Exercise brief:
Your job with the data below is to output exactly the lines from the one holding "[459,871,472,880] ✓ -> (439, 1025) none" down to the one holding "[441,1370,454,1382] ✗ -> (420, 1593) none", both included, and no others.

Raw data:
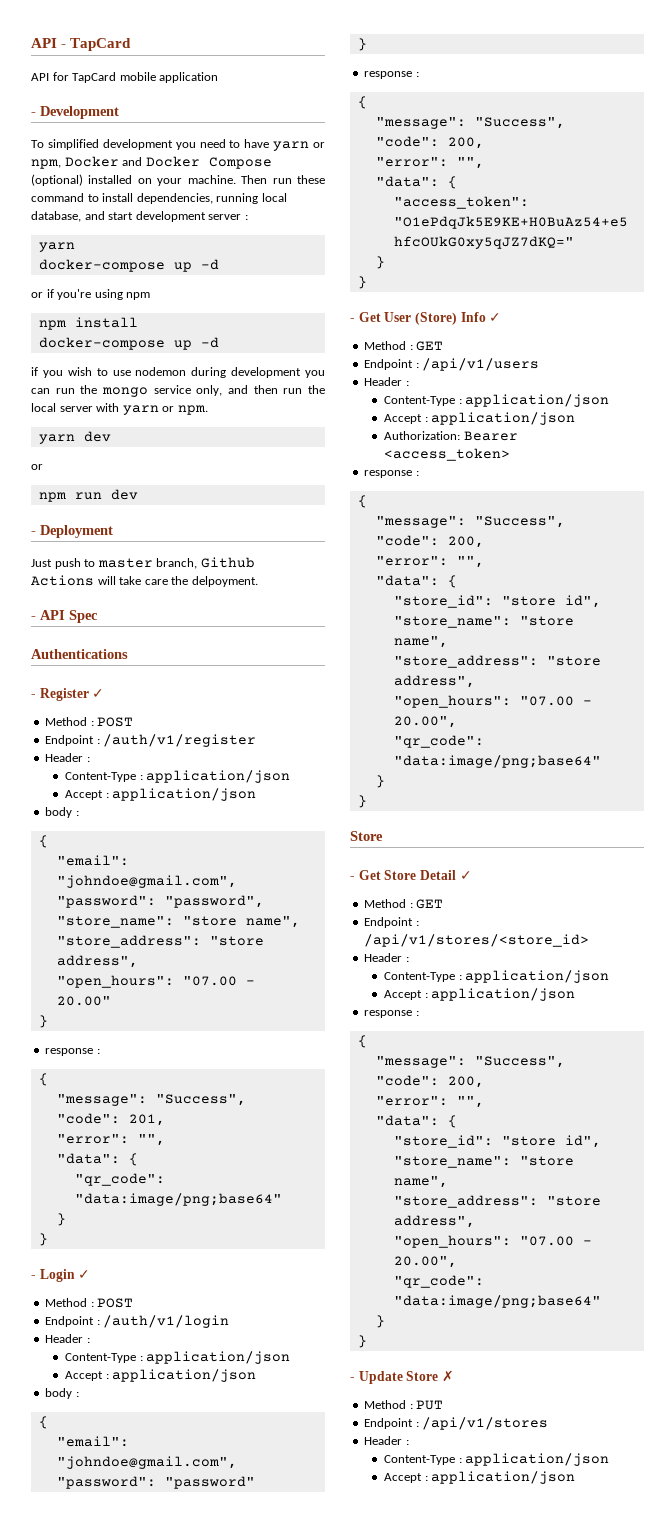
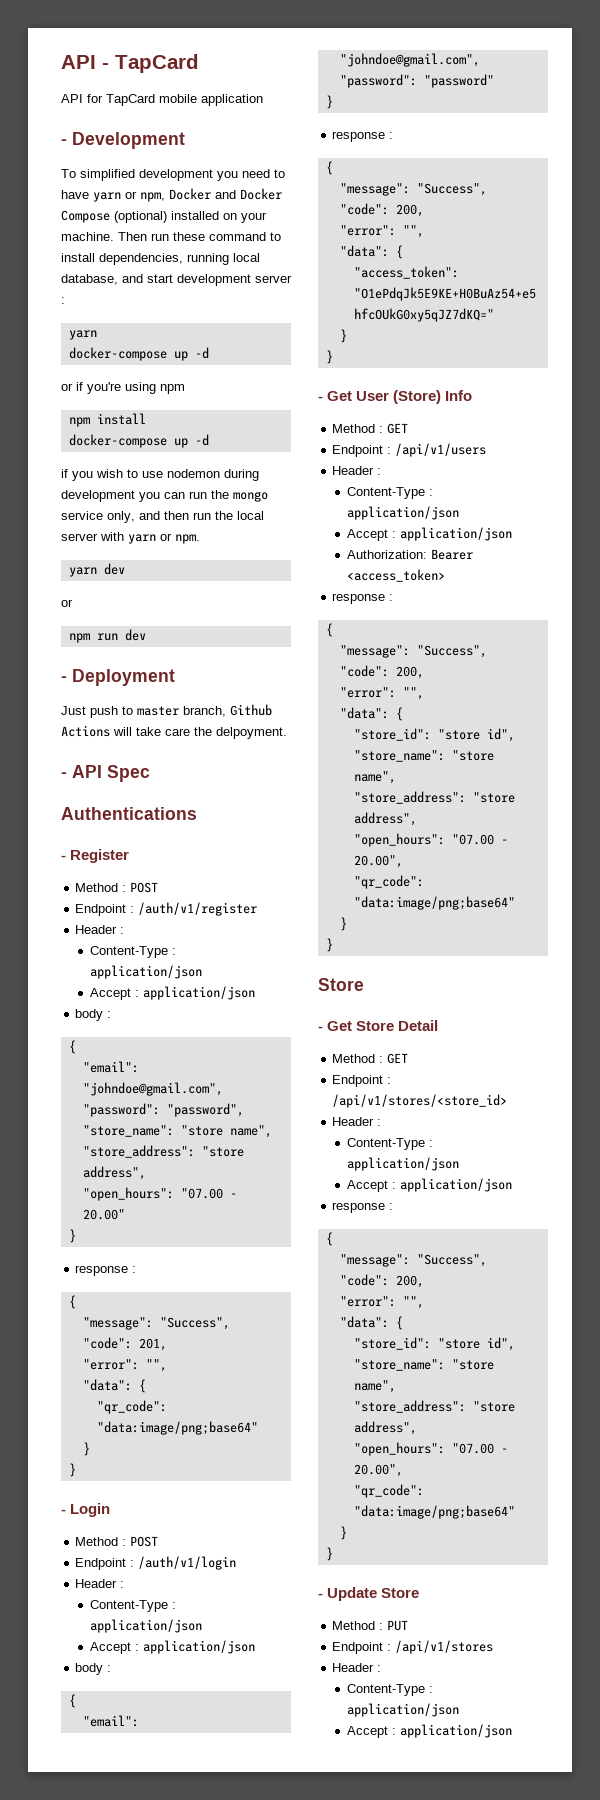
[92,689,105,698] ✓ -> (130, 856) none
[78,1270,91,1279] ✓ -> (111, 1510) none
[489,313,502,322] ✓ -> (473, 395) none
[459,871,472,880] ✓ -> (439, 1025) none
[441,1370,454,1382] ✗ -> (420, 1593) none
---
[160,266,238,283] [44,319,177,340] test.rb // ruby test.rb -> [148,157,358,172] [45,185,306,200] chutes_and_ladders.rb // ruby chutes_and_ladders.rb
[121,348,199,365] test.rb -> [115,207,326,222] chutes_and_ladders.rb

Solution to this task:
[459,871,472,880] ✓ -> (439, 1025) none
[441,1370,454,1382] ✗ -> (420, 1593) none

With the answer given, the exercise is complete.